_ASSIGNED TASK_
All records below should be repeated exactly, with the pictures left out.

_MATERIAL SHOWN_
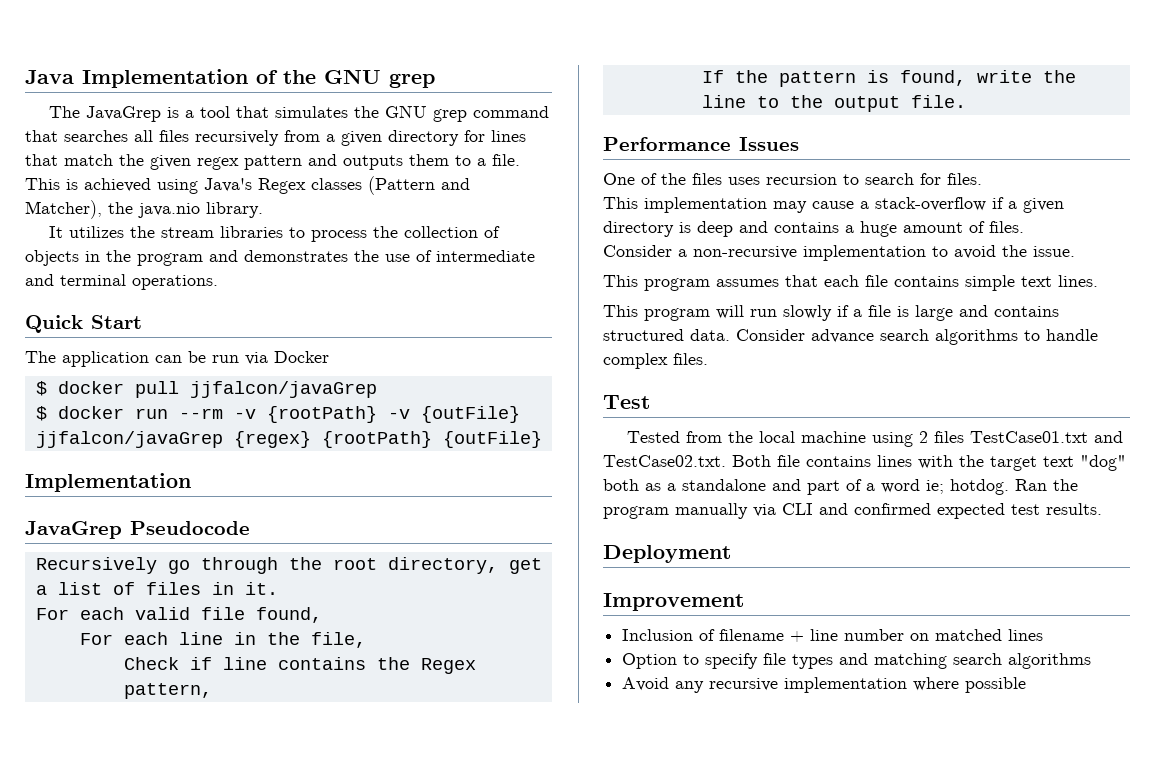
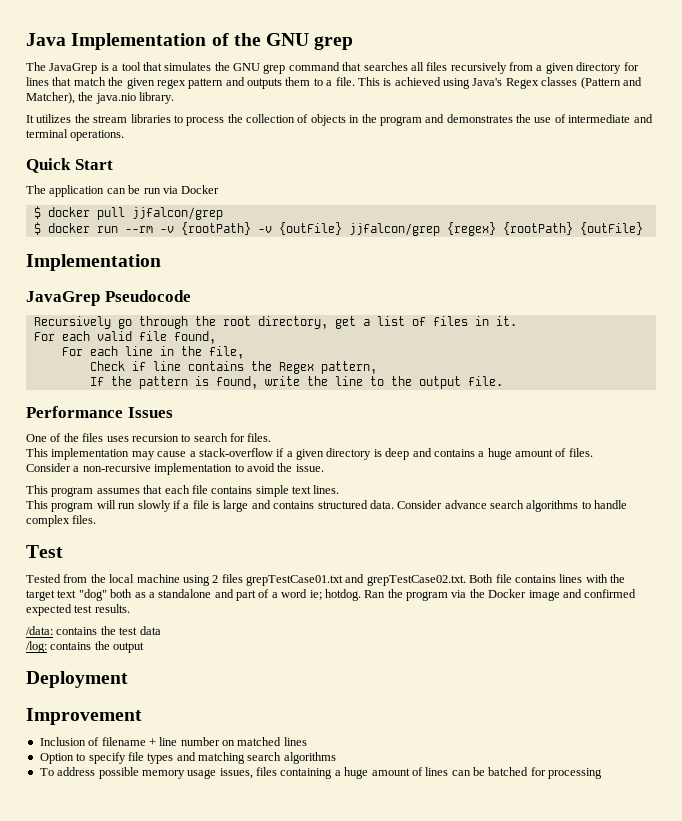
- $ docker pull jjfalcon/javaGrep
+ $ docker pull jjfalcon/grep
- $ docker run --rm -v {rootPath} -v {outFile} jjfalcon/javaGrep {regex} {rootPath} {outFile}
+ $ docker run --rm -v {rootPath} -v {outFile} jjfalcon/grep {regex} {rootPath} {outFile}
- Tested from the local machine using 2 files TestCase01.txt and TestCase02.txt. Both file contains lines with the target text "dog" both as a standalone and part of a word ie; hotdog.
+ Tested from the local machine using 2 files grepTestCase01.txt and grepTestCase02.txt. Both file contains lines with the target text "dog" both as a standalone and part of a word ie; hotdog.
- Ran the program manually via CLI and confirmed expected test results.
+ Ran the program via the Docker image and confirmed expected test results.
+ /data: contains the test data
+ /log: contains the output
- Avoid any recursive implementation where possible
+ To address possible memory usage issues, files containing a huge amount of lines can be batched for processing

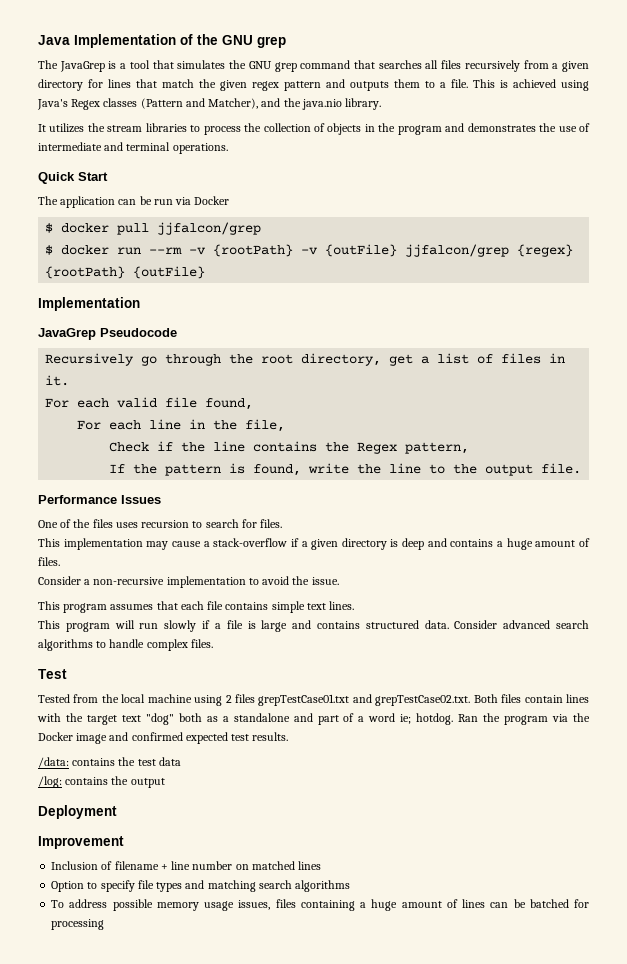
- This is achieved using Java's Regex classes (Pattern and Matcher), the java.nio library.
+ This is achieved using Java's Regex classes (Pattern and Matcher), and the java.nio library.
- Check if line contains the Regex pattern,
+ Check if the line contains the Regex pattern,
- Consider advance search algorithms to handle complex files.
+ Consider advanced search algorithms to handle complex files.
- Tested from the local machine using 2 files grepTestCase01.txt and grepTestCase02.txt. Both file contains lines with the target text "dog" both as a standalone and part of a word ie; hotdog.
+ Tested from the local machine using 2 files grepTestCase01.txt and grepTestCase02.txt. Both files contain lines with the target text "dog" both as a standalone and part of a word ie; hotdog.

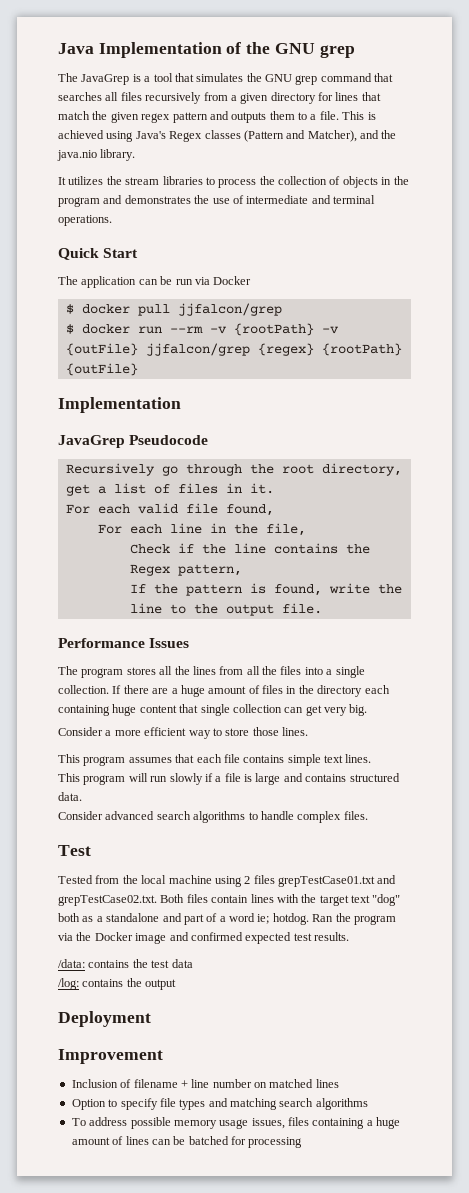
- One of the files uses recursion to search for files.
- This implementation may cause a stack-overflow if a given directory is deep and contains a huge amount of files.
- Consider a non-recursive implementation to avoid the issue.
+ The program stores all the lines from all the files into a single collection. If there are a huge amount of files in the directory each containing huge content that single collection can get very big.
+ Consider a more efficient way to store those lines.
- This program will run slowly if a file is large and contains structured data. Consider advanced search algorithms to handle complex files.
+ This program will run slowly if a file is large and contains structured data.
+ Consider advanced search algorithms to handle complex files.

_EXPECTED ANSWER_
- $ docker pull jjfalcon/javaGrep
+ $ docker pull jjfalcon/grep
- $ docker run --rm -v {rootPath} -v {outFile} jjfalcon/javaGrep {regex} {rootPath} {outFile}
+ $ docker run --rm -v {rootPath} -v {outFile} jjfalcon/grep {regex} {rootPath} {outFile}
- Tested from the local machine using 2 files TestCase01.txt and TestCase02.txt. Both file contains lines with the target text "dog" both as a standalone and part of a word ie; hotdog.
+ Tested from the local machine using 2 files grepTestCase01.txt and grepTestCase02.txt. Both file contains lines with the target text "dog" both as a standalone and part of a word ie; hotdog.
- Ran the program manually via CLI and confirmed expected test results.
+ Ran the program via the Docker image and confirmed expected test results.
+ /data: contains the test data
+ /log: contains the output
- Avoid any recursive implementation where possible
+ To address possible memory usage issues, files containing a huge amount of lines can be batched for processing

- This is achieved using Java's Regex classes (Pattern and Matcher), the java.nio library.
+ This is achieved using Java's Regex classes (Pattern and Matcher), and the java.nio library.
- Check if line contains the Regex pattern,
+ Check if the line contains the Regex pattern,
- Consider advance search algorithms to handle complex files.
+ Consider advanced search algorithms to handle complex files.
- Tested from the local machine using 2 files grepTestCase01.txt and grepTestCase02.txt. Both file contains lines with the target text "dog" both as a standalone and part of a word ie; hotdog.
+ Tested from the local machine using 2 files grepTestCase01.txt and grepTestCase02.txt. Both files contain lines with the target text "dog" both as a standalone and part of a word ie; hotdog.

- One of the files uses recursion to search for files.
- This implementation may cause a stack-overflow if a given directory is deep and contains a huge amount of files.
- Consider a non-recursive implementation to avoid the issue.
+ The program stores all the lines from all the files into a single collection. If there are a huge amount of files in the directory each containing huge content that single collection can get very big.
+ Consider a more efficient way to store those lines.
- This program will run slowly if a file is large and contains structured data. Consider advanced search algorithms to handle complex files.
+ This program will run slowly if a file is large and contains structured data.
+ Consider advanced search algorithms to handle complex files.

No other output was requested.